From the beginning, Gross made no secret of his position on the facial hair. The first time Hasan arrived in court with the beard, Gross ordered him excluded from the proceeding, calling it “a disruption to this trial and in violation of (military rules)” even though he later acknowledged that move could violate the defendant’s Sixth Amendment right to confront his accuser and participate in his trial. Gross relented and let Hasan back in the courtroom, but insisted Hasan make a date with a razor, slapping the defendant with six separate convictions for contempt of court since this summer. Hasan kept his hair.
Then things got weird.

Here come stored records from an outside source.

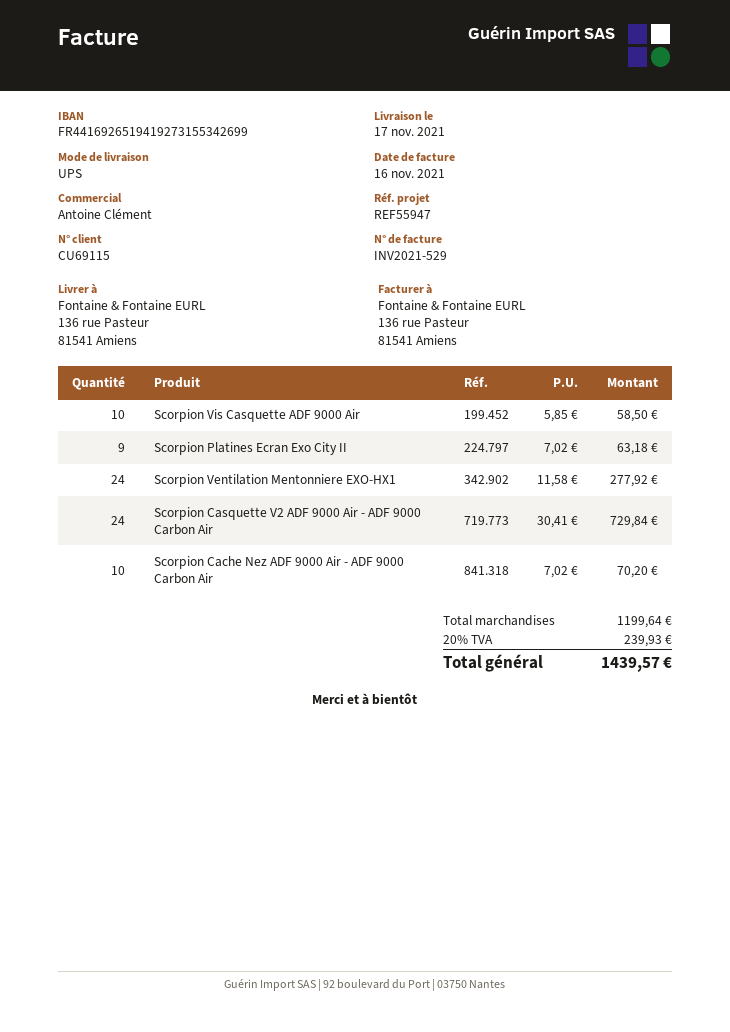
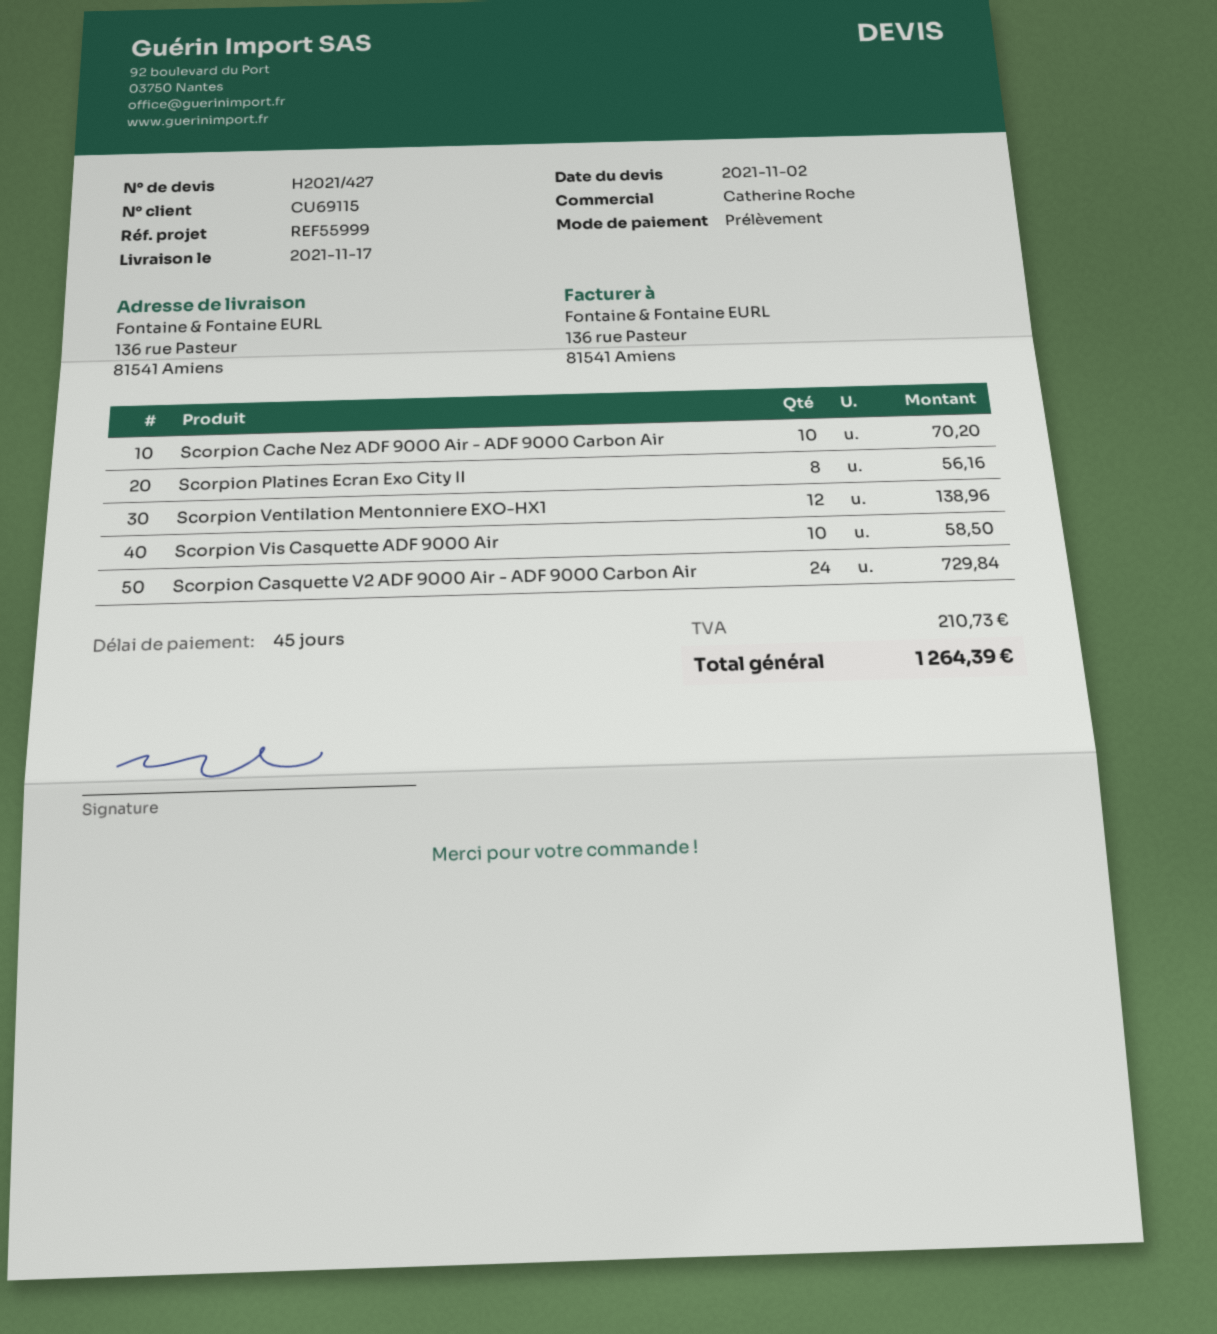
reference: REF55947 -> REF55999
sales rep: Antoine Clément -> Catherine Roche
Scorpion Platines Ecran Exo City II: 9 for 63.18 -> 8 for 56.16
Scorpion Ventilation Mentonniere EXO-HX1: 24 for 277.92 -> 12 for 138.96
tax: 239.93 -> 210.73
total: 1439.57 -> 1264.39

After that first hearing, the judge went to the latrine, according to the ruling of the Court of Appeals for the Armed Forces, and found what he described as “what appeared to be feces spread out on the floor.” Assuming that was Hasan’s doing, Gross ordered the accused’s attorneys to “get someone over to the courtroom immediately” to clean the latrine and ordered that “the accused will not use that latrine again.” The “feces” turned out to be mud from other soldier’s boots.

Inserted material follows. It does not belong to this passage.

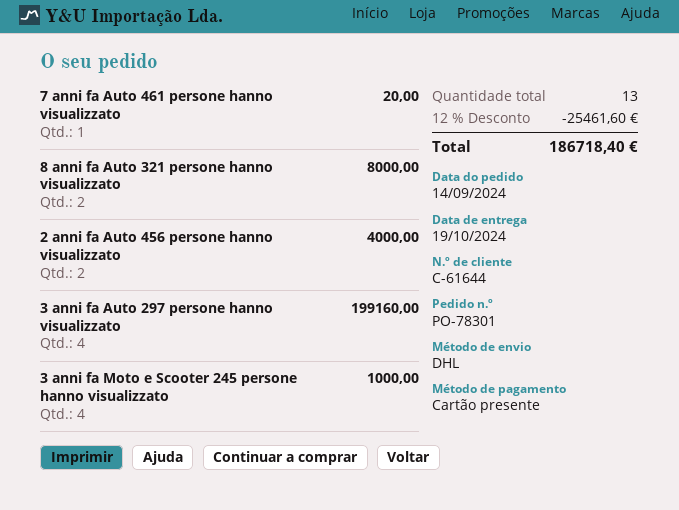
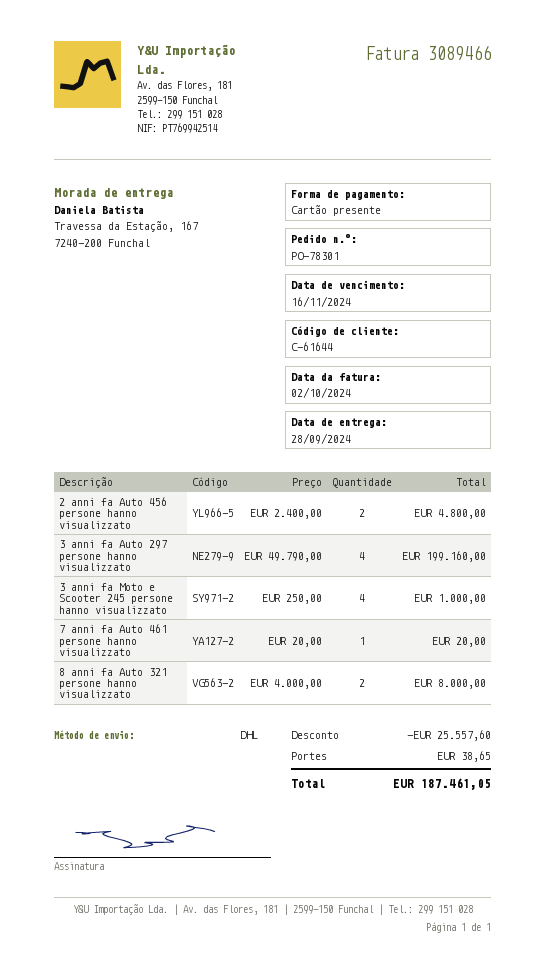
delivery date: 2024-10-19 -> 2024-09-28
2 anni fa Auto 456 persone hanno visualizzato: 2 for 4000.00 -> 2 for 4800.00
discount: 25461.60 -> 25557.60
shipping: none -> 38.65
total: 186718.40 -> 187461.05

Gross’s remark became a central component of the defense’s request that he find something else to do. The appeals court said the judge had “allowed the proceedings to become a duel of wills between himself and (Hasan) rather than an adjudication of the serious offenses with which Appellant is charged.”
“It really blew up from there,” the attorney told The Daily Beast.

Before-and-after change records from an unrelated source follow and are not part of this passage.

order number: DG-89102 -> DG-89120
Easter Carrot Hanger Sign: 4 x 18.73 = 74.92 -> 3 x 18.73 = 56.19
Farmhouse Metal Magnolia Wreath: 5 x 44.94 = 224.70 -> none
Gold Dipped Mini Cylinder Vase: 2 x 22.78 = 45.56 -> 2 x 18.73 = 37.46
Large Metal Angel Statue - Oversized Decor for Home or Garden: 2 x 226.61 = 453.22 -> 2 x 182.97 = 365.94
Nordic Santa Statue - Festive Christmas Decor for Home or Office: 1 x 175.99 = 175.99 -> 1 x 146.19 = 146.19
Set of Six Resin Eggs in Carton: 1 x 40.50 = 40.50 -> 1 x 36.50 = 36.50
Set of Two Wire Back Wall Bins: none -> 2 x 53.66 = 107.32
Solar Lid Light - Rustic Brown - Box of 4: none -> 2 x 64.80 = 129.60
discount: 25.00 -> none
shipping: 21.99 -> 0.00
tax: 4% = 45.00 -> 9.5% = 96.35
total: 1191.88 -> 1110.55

Another jarring fact revealed in the appeals court’s ruling: this judge and his family actually were on base when the shooting went down, which led the defense to argue at the outset that he shouldn’t be the one trying the case. Gross is the only judge in the Army who was at Fort Hood that day.
The appeals court, stunningly, agreed. In a 10-page opinion issued Monday, the court pulled Gross off of the case, arguing that a reasonable person “would harbor doubts about the military judge’s impartiality.” The court also vacated Gross’s Sept. 6 order that Hasan be forcibly shaved, and wiped out the six contempt citations against the defendant.
“This is a huge ruling,” the attorney involved in the case told The Daily Beast.
The court found that while the judge believed Hasan’s beard a “‘disruption,’ there was insufficient evidence on this record to demonstrate that [Hasan’s] beard materially interfered with the proceedings.”
One important detail the ruling leaves out, though: what to do about the beard.
“We need not and do not decide if and how RFRA might apply to Appellant’s beard,” the court wrote in its opinion. “Should the next military judge find it necessary to address Appellant’s beard, such issues should be addressed and litigated anew.”
The appeals court punted that question to Gross’s replacement, Fort Bragg Col. Tara Osborn. Which means a pre-trial proceeding that has dragged on for three years is about to start all over again.
“You’d think they might have shed a little light on the subject, given some roadmap to the litigants in the lower court,” Yale’s Fidell told The Daily Beast. “Instead, they’re saying, ‘We’re going to play this game over with a different umpire.’ It means more waste of time.”
One possible reason for that waste of time, though: the court’s ruling removes one of Hasan’s options for an appeal: bias on the judge’s part.
“If there wasn’t some strong medicine now, the system might be tied up for another 10 years afterwards, if the case gets overturned, for some reason,” Fidell said. “Now, that’s moot.”